Monday's Wall Street Journal features an interview with Ken Stern, CEO of National Public Radio from the US. NPR does what is says on the can: it is public radio. NPR solicits charitable underwriting for its programming and also receives about 12% of its total income from the US Federal Government. With such a radical reorganisation of traditional media, you might expect such an institution with a shaky capital base to be shuffling off this mortal coil. Not a bit of it - it has doubled its audience from 13 million to 26 million in the past 10 years. This is thanks in no small part to NPR's embrace of new social media outlets.
It was interesting to read Stern's view of NPR's special place in public life as a truly independent public broadcaster:
'It's important to building civic society, it's important to democracy, it's important to public disclosure
Stern provides 5 top tips for moving your company into the digital age responsibly:
- Speed up. Pace of innovation is accelerating.
- Your business model may change but your values never do.

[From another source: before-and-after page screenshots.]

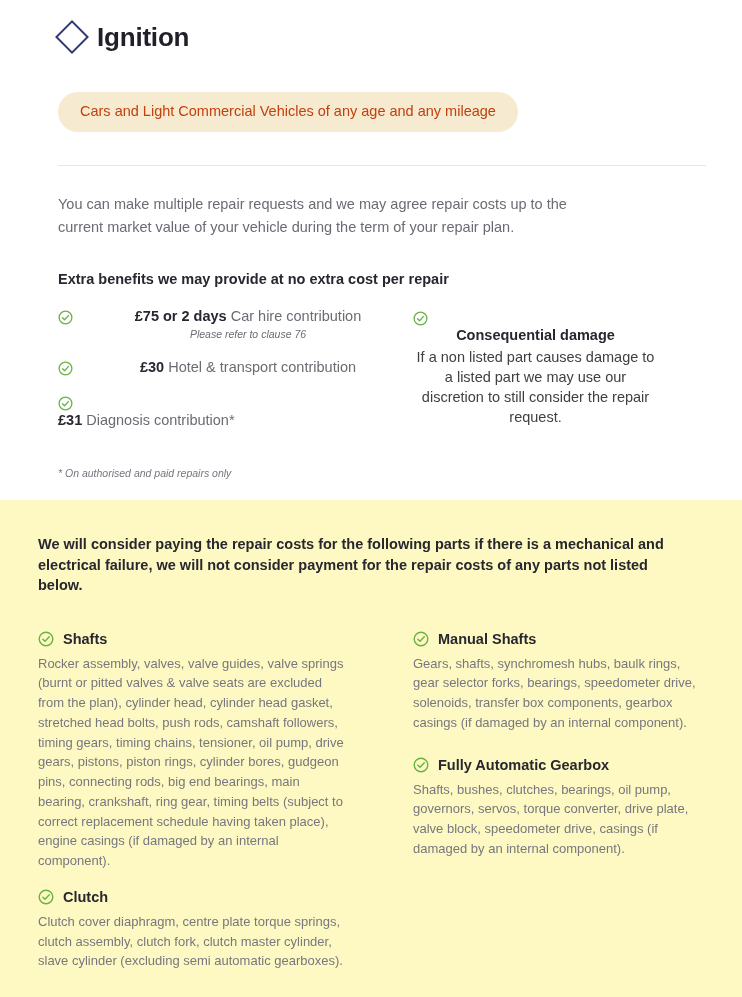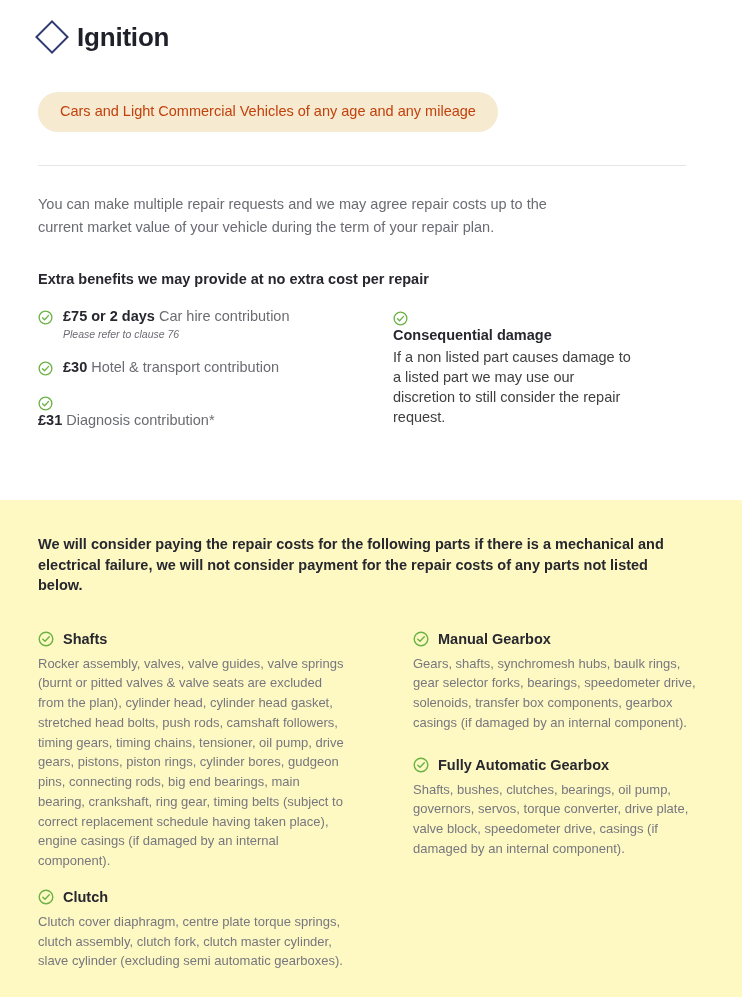--- a/index.html
+++ b/index.html
@@ -20,20 +20,21 @@
     height: 997px;
     background: #ffffff;
   }
 
   
   .top-section {
     background: #ffffff;
     padding: 0 38px;
     height: 500px;
     box-sizing: border-box;
+    margin-left: 20px;
   }
 
   .brand {
     display: flex;
     align-items: center;
     padding-top: 24px;
     gap: 13px;
   }
   .brand-diamond {
     width: 24px;
@@ -84,20 +85,21 @@
     margin-top: 33px;
     font-size: 14.5px;
     font-weight: bold;
     color: #27272f;
   }
 
   
   .benefits {
     display: flex;
     margin-top: 20px;
+    text-align: center;
   }
   .benefits-col-left {
     width: 355px;
     flex: 0 0 auto;
   }
   .benefits-col-right {
     flex: 1 1 auto;
   }
 
   .benefit-item {
@@ -290,20 +292,21 @@
           </span>
           <span class="benefit-body">
             <div class="benefit-title">Consequential damage</div>
             <div class="benefit-desc">If a non listed part causes damage to a listed part we may use our discretion to still consider the repair request.</div>
           </span>
         </div>
       </div>
 
     </div>
 
+    <div class="footnote">* On authorised and paid repairs only</div>
 
   </div>
 
   <div class="grey-section">
 
     <div class="grey-heading">We will consider paying the repair costs for the following parts if there is a mechanical and electrical failure, we will not consider payment for the repair costs of any parts not listed below.</div>
 
     <div class="parts">
 
       <div class="parts-col-left">
@@ -339,21 +342,21 @@
       <div class="parts-col-right">
 
         <div class="part-block" style="margin-bottom:24px;">
           <div class="part-head">
             <span class="check-icon">
               <svg width="16" height="16" viewBox="0 0 24 24">
                 <circle cx="12" cy="12" r="10.2" fill="none" stroke="#6bb244" stroke-width="2.1"></circle>
                 <path d="M7.2 12.3 L10.5 15.5 L16.9 8.6" fill="none" stroke="#6bb244" stroke-width="2.1" stroke-linecap="round" stroke-linejoin="round"></path>
               </svg>
             </span>
-            <span class="part-title">Manual Gearbox</span>
+            <span class="part-title">Manual Shafts</span>
           </div>
           <div class="part-desc">Gears, shafts, synchromesh hubs, baulk rings, gear selector forks, bearings, speedometer drive, solenoids, transfer box components, gearbox casings (if damaged by an internal component).</div>
         </div>
 
         <div class="part-block">
           <div class="part-head">
             <span class="check-icon">
               <svg width="16" height="16" viewBox="0 0 24 24">
                 <circle cx="12" cy="12" r="10.2" fill="none" stroke="#6bb244" stroke-width="2.1"></circle>
                 <path d="M7.2 12.3 L10.5 15.5 L16.9 8.6" fill="none" stroke="#6bb244" stroke-width="2.1" stroke-linecap="round" stroke-linejoin="round"></path>

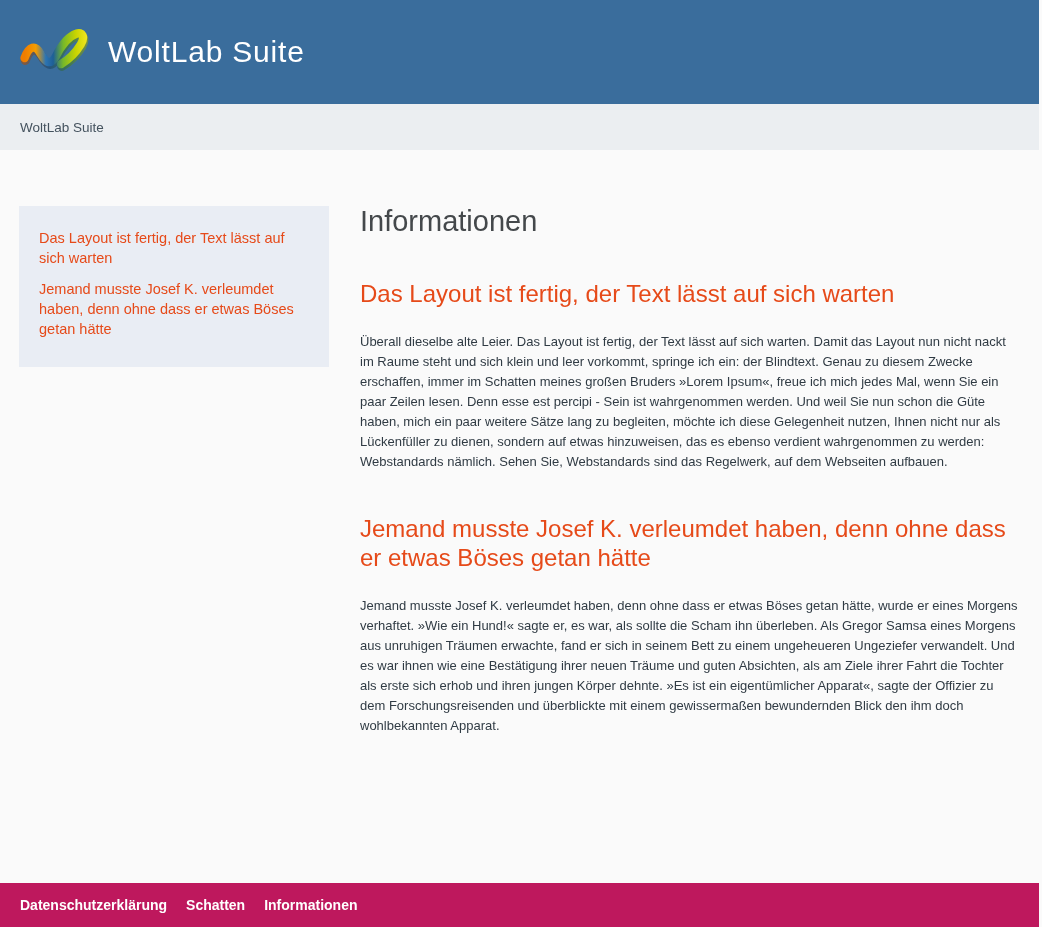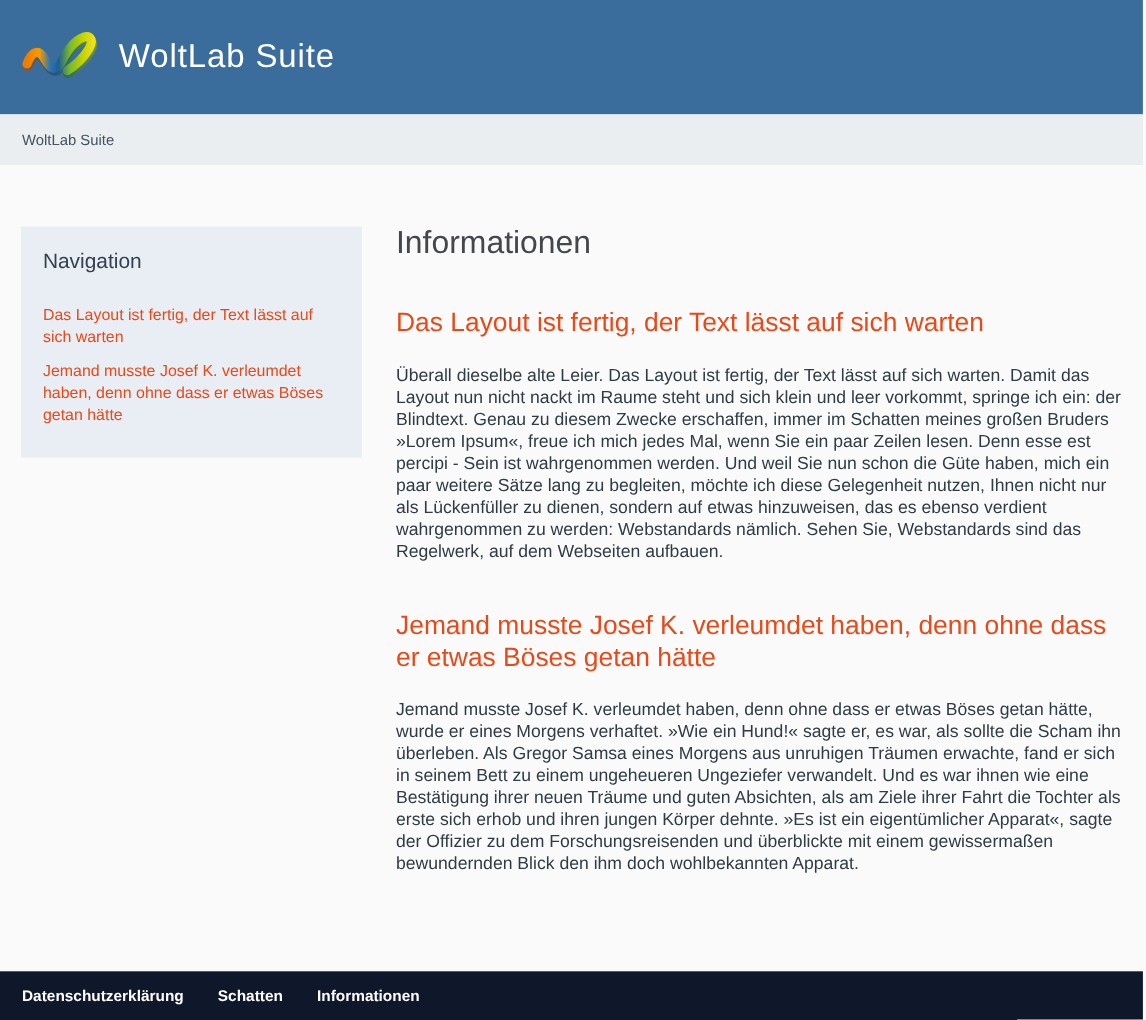--- a/index.html
+++ b/index.html
@@ -94,34 +94,33 @@
   .content-section { margin-top: 42px; }
   .section-title {
     margin: 0 0 24px 0;
     font-size: 24px;
     font-weight: 300;
     color: #e64a19;
     line-height: 29px;
   }
   .section-body {
     margin: 0;
-    font-size: 16px;
+    font-size: 13px;
     line-height: 20px;
     color: #303b44;
   }
 
   
   .page-footer {
-    background: #0f172a;
+    background: #be185d;
     height: 44px;
     flex: 0 0 auto;
     display: flex;
     align-items: center;
     padding: 0 20px;
-    gap: 12px;
   }
   .footer-link {
     color: #ffffff;
     font-size: 14px;
     font-weight: 700;
     text-decoration: none;
     cursor: pointer;
     margin-right: 19px;
   }
 </style>
@@ -157,21 +156,20 @@
     <span class="brand-title">WoltLab Suite</span>
   </header>
 
   <nav class="breadcrumb-bar">
     <a class="breadcrumb-link" href="#">WoltLab Suite</a>
   </nav>
 
   <div class="layout">
 
     <aside class="sidebar-box">
-      <h2 class="sidebar-title">Navigation</h2>
       <nav class="sidebar-nav">
         <a class="sidebar-link" href="#">Das Layout ist fertig, der Text lässt auf sich warten</a>
         <a class="sidebar-link" href="#">Jemand musste Josef K. verleumdet haben, denn ohne dass er etwas Böses getan hätte</a>
       </nav>
     </aside>
 
     <main class="main-col">
       <h1 class="page-title">Informationen</h1>
 
       <section class="content-section">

- Invest in your employees and take them with you - challenge, train and retrain
- Embrace new partnerships and alliances
- Never forget your core business
Last year Joan Kroc, heir to the McDonalds fortune left $225 million to NPR upon her death which now yields an annuity equal to 8% of NPR's current operating budget. It is good to see this fine example of a philanthropic virtuous circle where fortunes made in the private sector are invested back towards strengthening our civil society, so necessary for a stable social climate where commerce can continue to flourish. It is also good to see web 2.0 enabling NPR's work towards such goals.